Pero esta visión de los deberes públicos puede ser vista como rígida, a veces paquidérmica y, en consecuencia, inadecuada para velar por las necesidades e intereses de la población. Ahí entra a jugar la idea utilitarista del liberalismo clásico: lo importante es alcanzar el objetivo final, más que el procedimiento mismo. No se trata, sin embargo, de “pasar a llevar” los principios éticos antes expuestos, sino de enfocar la administración pública hacia la consecución de objetivos con eficacia, eficiencia y economía.

Lógicamente, ambas líneas de pensamiento se ven enfrentadas a la realidad, con sus demandas, sus intereses y sus motivaciones. La existencia de varias zonas grises de la vida pública, por la imposibilidad de reglamentar todos los actos públicos, implica cierto nivel de discrecionalidad de los actores políticos y administrativos del Estado. Es allí donde nos encontramos, constantemente, con el máximo dilema: ¿qué valor es más importante? ¿Cumplir la norma, sin mirar las consecuencias, o alcanzar el objetivo sin contemplaciones?
En nuestro tiempo, donde la inmediatez y las altas demandas se han convertido en la verdadera norma, existen muchos incentivos para doblar las formas y justificar las acciones por un llamado “fin superior”. Los procedimientos se ven como piedras que impiden la ejecución de proyectos, y su obligatoriedad como obstáculos sin sentido. Con esto no quiero decir que toda burocracia sea buena (ya mencionamos la rigidez y la falta de innovación) pero no es viable que el “todo vale” se convierta en el centro de la política, sea para imponer un legado o para someter al contrincante.
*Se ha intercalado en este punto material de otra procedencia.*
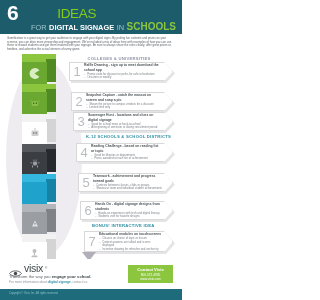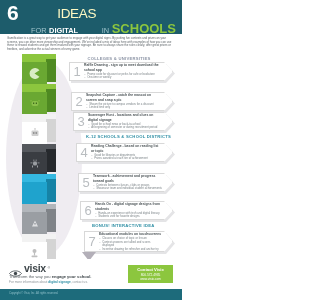--- a/index.html
+++ b/index.html
@@ -10,26 +10,26 @@
 
   
   .header{position:absolute;left:0;top:0;width:182px;height:34px;
           background:#1d5c6b;overflow:hidden;}
   .hdr-inner{position:absolute;left:7px;top:4px;right:6px;}
   .hdr-row1{display:flex;align-items:flex-end;gap:3px;}
   .big-num{font-size:21px;font-weight:bold;color:#ffffff;line-height:17px;
            letter-spacing:-0.5px;}
   .hdr-word-a{font-size:13.5px;font-weight:bold;color:#ffffff;line-height:14px;
               letter-spacing:-0.3px;}
-  .hdr-word-b{font-size:13.5px;font-weight:normal;color:#fef9c3;line-height:14px;
+  .hdr-word-b{font-size:13.5px;font-weight:normal;color:#84cc16;line-height:14px;
               letter-spacing:-0.3px;padding-left:36px;}
   .hdr-row2{display:flex;align-items:baseline;gap:2.5px;margin-left:24px;margin-top:0px;}
   .hdr-sm-light{font-size:7.4px;color:#9fc4cc;font-weight:normal;letter-spacing:0px;}
   .hdr-sm-white{font-size:7.4px;color:#ffffff;font-weight:bold;letter-spacing:0px;}
-  .hdr-sm-green{font-size:13px;color:#8cc63e;font-weight:bold;letter-spacing:0px;text-align:center;}
+  .hdr-sm-green{font-size:10px;color:#8cc63e;font-weight:bold;letter-spacing:0px;text-align:center;}
 
   
   .intro{position:absolute;left:7px;top:37px;width:168px;
          font-size:2.9px;line-height:3.6px;color:#5d6468;text-align:left;}
 
   
   .tower{position:absolute;left:12px;top:52px;width:62px;height:205px;}
   .halo{position:absolute;left:-6px;top:8px;width:76px;height:196px;
         border-radius:50%;background:#ece9ef;opacity:.85;}
   .cube{position:absolute;width:42px;height:34px;}
@@ -62,21 +62,21 @@
           margin-bottom:1px;}
   .abul{font-size:2.8px;color:#7b8387;line-height:3.4px;
         list-style:none;margin:0;padding:0;}
   .abul li{position:relative;padding-left:3.2px;}
   .abul li:before{content:"–";position:absolute;left:0;top:0;color:#9aa1a5;}
 
   
   .footer{position:absolute;left:0;top:259px;width:182px;height:30px;background:#ffffff;}
   .logo-wrap{position:absolute;left:9px;top:4px;display:flex;align-items:center;gap:2px;}
   .logo-eye{width:13px;height:9px;}
-  .logo-word{font-size:10.5px;font-weight:bold;color:#3f474b;line-height:10px;
+  .logo-word{font-size:10.5px;font-weight:normal;color:#3f474b;line-height:10px;
              letter-spacing:-0.3px;}
   .logo-tm{font-size:3px;color:#3f474b;vertical-align:super;}
   .tagline{position:absolute;left:9px;top:15px;font-size:4.1px;color:#5d6468;}
   .tagline b{color:#3f474b;}
   .subline{position:absolute;left:9px;top:21px;font-size:3.2px;color:#8d9499;}
   .subline a{color:#2f8fa5;font-weight:bold;text-decoration:none;}
 
   .cta{position:absolute;left:128px;top:6px;width:45px;height:18px;
        background:#8cc63e;display:flex;flex-direction:column;
        align-items:center;justify-content:center;gap:0.5px;}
Tal vez la respuesta esté en la más antigua de las visiones sobre la ética: la teoría de la virtud. Ya desde la antigüedad, los griegos hablaban de la moderación como la forma correcta de gobernar. El diálogo y el debate serían caminos virtuosos, que permitan tanto al individuo como al colectivo prosperar. En tiempos de polarización, de inmediatez y de contienda, la ética pública nos llama a la virtud del justo medio, donde se encuentren el deber y la eficiencia, donde los procesos sean racionales y entendidos como necesarios, donde la finalidad de la acción sea siempre de interés colectivo, y no necesariamente de una mayoría circunstancial. La virtud de lo público sería pensar en el consenso, con imperativos claros y generales, sin caer en burocracias injustificadas ni en discrecionalidades personalistas.

Tal vez sea mucho pedir, pero suena como una meta que vale la pena alcanzar.